Section Five

Harm Reduction Teaching activities and resources



This section supports educators with knowledge and skills to integrate harm reduction philosophy in mental health and addiction curricula.


At the end of this section, the educator will:

  • Define and understand the philosophy and key principles of harm reduction.
  • Identify key areas of harm reduction in policies and practice.
  • Identify harm reduction approaches in other areas of health and safety.

CASN/CFMHN Competencies

2.3, 2.4, 2.5, 2.6, 2.8, 2.9, 3.1, 3.3, 3.4, 3.5, 3.7, 3.8

Harm Reduction

Harm reduction is a pragmatic public health approach to practices, programs, and policies that aim to reduce the adverse health, social, and economic consequences of substance use without requiring individuals to abstain from substance use (CNA, 2011; Rassool, 2010).

The aim of a harm reduction approach is to reduce the negative consequences of risky behaviours, including the harmful effects of substance use (CNA, 2011; Rassool, 2010).
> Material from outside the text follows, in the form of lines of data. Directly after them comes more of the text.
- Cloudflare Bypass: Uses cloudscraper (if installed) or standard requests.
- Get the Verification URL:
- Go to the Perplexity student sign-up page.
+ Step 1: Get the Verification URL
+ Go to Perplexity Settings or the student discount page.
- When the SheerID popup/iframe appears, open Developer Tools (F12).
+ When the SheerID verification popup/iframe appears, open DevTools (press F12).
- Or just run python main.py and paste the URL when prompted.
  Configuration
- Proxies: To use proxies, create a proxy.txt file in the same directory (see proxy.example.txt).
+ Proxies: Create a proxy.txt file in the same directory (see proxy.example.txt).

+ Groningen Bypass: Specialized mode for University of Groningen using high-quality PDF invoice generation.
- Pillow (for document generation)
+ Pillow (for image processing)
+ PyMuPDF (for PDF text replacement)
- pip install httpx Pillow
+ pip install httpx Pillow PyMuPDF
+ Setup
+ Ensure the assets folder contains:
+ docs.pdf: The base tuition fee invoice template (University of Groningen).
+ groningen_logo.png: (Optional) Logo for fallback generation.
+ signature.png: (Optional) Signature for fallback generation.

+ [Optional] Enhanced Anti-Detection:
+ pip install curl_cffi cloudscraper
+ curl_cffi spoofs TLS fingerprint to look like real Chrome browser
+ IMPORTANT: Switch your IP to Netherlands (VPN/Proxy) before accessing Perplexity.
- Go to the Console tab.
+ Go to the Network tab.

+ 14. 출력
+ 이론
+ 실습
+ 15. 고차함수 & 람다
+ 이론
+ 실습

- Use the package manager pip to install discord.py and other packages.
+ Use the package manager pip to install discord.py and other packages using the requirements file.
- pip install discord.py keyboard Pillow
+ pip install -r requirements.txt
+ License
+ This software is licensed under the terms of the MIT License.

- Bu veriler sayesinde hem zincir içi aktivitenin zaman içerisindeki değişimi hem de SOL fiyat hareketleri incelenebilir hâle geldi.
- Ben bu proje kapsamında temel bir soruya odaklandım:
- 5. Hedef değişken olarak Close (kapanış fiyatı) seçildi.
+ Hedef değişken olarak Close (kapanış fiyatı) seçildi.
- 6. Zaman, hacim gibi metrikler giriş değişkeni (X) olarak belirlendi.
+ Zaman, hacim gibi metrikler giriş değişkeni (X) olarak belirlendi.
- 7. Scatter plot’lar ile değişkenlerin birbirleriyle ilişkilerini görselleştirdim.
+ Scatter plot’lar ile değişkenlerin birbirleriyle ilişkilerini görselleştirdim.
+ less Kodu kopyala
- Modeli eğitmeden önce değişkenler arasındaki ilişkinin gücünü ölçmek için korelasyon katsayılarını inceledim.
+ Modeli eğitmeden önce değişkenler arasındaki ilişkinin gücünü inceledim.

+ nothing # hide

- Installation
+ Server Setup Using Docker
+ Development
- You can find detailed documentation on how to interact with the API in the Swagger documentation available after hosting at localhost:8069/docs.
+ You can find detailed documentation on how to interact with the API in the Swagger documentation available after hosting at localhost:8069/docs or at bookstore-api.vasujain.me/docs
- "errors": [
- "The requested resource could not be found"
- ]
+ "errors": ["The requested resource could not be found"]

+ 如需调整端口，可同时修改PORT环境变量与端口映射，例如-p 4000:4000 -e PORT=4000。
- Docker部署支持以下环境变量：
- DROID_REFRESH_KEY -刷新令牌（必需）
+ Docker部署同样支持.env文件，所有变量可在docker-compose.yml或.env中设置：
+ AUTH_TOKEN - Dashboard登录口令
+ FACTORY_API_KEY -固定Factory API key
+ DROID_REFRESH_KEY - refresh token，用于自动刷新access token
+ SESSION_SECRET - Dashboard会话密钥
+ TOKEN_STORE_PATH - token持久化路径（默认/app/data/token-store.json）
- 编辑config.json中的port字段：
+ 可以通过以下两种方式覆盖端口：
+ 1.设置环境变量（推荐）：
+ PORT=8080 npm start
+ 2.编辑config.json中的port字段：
As such, a harm reduction response recognizes that substance use is a complex phenomenon that encompasses a continuum of behaviours, ensures a non-judgmental provision of care, and advocates for equal access to resources and services for care, regardless of drug use or engagement in other at-risk practices (CNA, 2011). It also focuses on promoting harm reduction within the communities that clients live in and in the areas and conditions where substances are used, rather than in contexts that are removed from these settings (Rassool, 2010).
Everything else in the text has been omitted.